Regulators should greenlight more M&A among banks and fintechs to avoid bankruptcies
In banking and fintech, conventional wisdom says that as the battle for retention becomes more fierce, you either have to spend a lot more on marketing or risk losing customers.
But there is another way.
Today, the pressure on regional and community banks is acute. Top-tier banks have the capital to digitise and expand. Meanwhile, tech companies are threatening to elbow their way in, leveraging their deep pockets and big data capabilities to carve out space in the sector. Now, cracks are starting to show in regional and community banks’ models as they leak revenue and lose customers.
The canary in the coal mine was Silicon Valley Bank’s collapse. Since then, First Republic Bank has followed, and a series of others have been placed on federal life support. In the UK, Metro Bank’s recent wobble had regulators twitching.
The initial temptation for those that have survived will be to spend what capital they do have on marketing. Or worse, strip back their offering and cut non-essential services. Neither of these will save regional banks from the looming recession.
Instead, I predict that more banks are going to merge over the next 12 months. Banks will need to operate at a significantly larger scale to remain competitive, and consolidation will help them achieve this. This will lay the groundwork for them to cultivate dynamic regional banking ecosystems. What exactly does this mean?
Digitisation has made comparing and changing banks easier than ever. To combat this, regional banks need to offer a ‘sticky’ service to their customers that goes beyond core financial services. The telecoms industry offers a useful roadmap here and has attracted customers through other offerings such as concert tickets and clothing discounts.
In a banking context, offering discounted access to entertainment services for long-term customers or bundling in subscriptions when signing up could give banks a competitive edge. Regional banks can incorporate fintech software and become a platform, matching users to third-party services. A parent managing their household finances can now buy a family pass to the theme park. A travelling executive checking their recent payslip can now book a flight. All without leaving the bank’s central app.
Developing an ecosystem containing these lifestyle and nonfinancial services will not be cheap. Many of these regional banks have previously resisted digitisation, so it will require technological infrastructure, software development and employee training. They will have to enter partnerships with retail, telecoms and entertainment partners, who will need sweeteners to offer banks access to discounted services.
In a world of high interest rates, geopolitical shocks and persistent inflation, this level of spending will feel counter-intuitive and will require a steady hand from senior executives. There are options available to them, though.
Consolidation and M&A activity will help regional banks form strategic partnerships. Multinationals will be more comfortable making a single deal with a large group than lots of smaller piecemeal deals.
Consolidation will also give regional banks the resources that they need to scale their business models and survive the looming banking crisis. A retail bank merging with a fintech start-up suddenly has access to a wealth of software and data. As competition intensifies, pooling resources like this is the best way to develop the infrastructure that a flourishing banking ecosystem requires.
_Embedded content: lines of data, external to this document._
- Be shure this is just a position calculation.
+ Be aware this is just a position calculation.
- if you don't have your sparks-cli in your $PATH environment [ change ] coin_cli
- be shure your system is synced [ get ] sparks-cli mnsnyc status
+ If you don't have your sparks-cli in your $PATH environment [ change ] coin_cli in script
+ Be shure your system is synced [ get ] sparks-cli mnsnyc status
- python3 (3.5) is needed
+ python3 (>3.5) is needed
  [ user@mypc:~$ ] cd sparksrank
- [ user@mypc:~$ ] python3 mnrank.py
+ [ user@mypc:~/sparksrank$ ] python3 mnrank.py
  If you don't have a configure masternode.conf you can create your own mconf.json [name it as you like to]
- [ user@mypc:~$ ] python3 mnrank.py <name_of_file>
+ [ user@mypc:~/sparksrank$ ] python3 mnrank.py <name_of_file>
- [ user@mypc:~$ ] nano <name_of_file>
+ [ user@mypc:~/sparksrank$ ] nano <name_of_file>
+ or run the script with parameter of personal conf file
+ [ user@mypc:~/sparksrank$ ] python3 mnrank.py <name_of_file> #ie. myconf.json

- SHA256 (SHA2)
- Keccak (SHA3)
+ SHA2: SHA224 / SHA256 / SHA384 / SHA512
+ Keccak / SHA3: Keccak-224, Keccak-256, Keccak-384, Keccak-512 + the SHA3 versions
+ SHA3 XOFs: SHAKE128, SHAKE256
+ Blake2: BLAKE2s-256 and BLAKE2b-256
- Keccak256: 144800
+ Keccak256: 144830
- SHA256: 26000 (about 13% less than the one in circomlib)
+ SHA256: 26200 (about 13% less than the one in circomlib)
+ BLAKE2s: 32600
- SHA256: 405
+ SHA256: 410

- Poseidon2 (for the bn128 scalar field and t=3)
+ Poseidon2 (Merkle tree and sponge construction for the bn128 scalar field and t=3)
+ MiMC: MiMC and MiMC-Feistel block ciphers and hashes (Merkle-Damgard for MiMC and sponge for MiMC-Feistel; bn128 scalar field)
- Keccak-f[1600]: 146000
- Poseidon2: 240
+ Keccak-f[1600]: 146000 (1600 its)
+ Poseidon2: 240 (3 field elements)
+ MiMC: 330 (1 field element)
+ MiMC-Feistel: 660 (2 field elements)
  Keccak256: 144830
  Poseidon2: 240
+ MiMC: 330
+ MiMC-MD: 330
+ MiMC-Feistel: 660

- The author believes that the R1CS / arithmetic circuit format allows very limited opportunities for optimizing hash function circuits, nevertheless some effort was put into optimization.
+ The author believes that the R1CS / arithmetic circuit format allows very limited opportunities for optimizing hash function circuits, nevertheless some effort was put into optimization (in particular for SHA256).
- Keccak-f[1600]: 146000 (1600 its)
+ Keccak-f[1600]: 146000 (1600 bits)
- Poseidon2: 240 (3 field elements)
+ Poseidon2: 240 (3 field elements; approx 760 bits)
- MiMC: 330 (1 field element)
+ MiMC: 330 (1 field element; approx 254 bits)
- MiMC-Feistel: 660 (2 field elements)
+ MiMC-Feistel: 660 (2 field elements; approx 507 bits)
This is why regional banks need help from regulators. Giving the go ahead to more M&A activity will incentivise consolidation and help avoid bankruptcies. This might involve relaxing legislation, like raising the cap for deposit protection, or stricter enforcement of the rules to guard against another Silicon Valley Bank-style collapse.
Banking regulation can be resistant to innovation, especially in connecting financial and non-financial services. Ensuring the health of the broader financial sector is obviously paramount. But this does not need to lead to paralysis. Within this remit, there is plenty of scope to stimulate M&A activity.
Should regulators avoid tunnel-vision and greenlight productive M&As, regional banks are best poised to take advantage of this new regulatory environment. Blue chip banks are established institutions that can be slow to adapt. The nature of regional banks is that they are smaller, nimbler and more likely to have their finger on the pulse of consumer needs.
This allows for a more personalised service. Where a top-tier bank’s app needs to be standardised to offer a uniform service, regional banks can leverage AI and ML to offer bespoke arrangements. This would allow them to build deep relationships with local communities, cultivating that commodity that’s been so nebulous in the banking sector – trust. Getting there will require brave decision-making, though.
This is why they need all the help that they can get. High-profile bankruptcies knock consumer confidence, keep investors up at night and cause contagion across the market. So, regulators need to give regional banks the required space to make the right choices. This is why I’m calling on them to greenlight more M&As to create an environment where dynamic regional banking ecosystems can flourish.
About the author:
Yerbol Orynbayev is an independent financial services consultant and former Deputy Prime Minister of Kazakhstan, now based in Washington DC, USA. He advises leading financial services and technology companies and has held a number of senior positions in private financial, research and technology companies.
Prior to his consultancy career, Orynbayev served as the Deputy Prime Minister from 2007-2013 and Aide to the President on economic policy from 2013-2015. He also worked as the Governor of the World Bank on behalf of Kazakhstan and helped to steer the nation out of the Financial Crisis in 2008.
He was also previously Chairman of First Heartland Securities and held a number of board-level roles at the National Bank of Kazakhstan and Agency for Regulations of Financial Markets.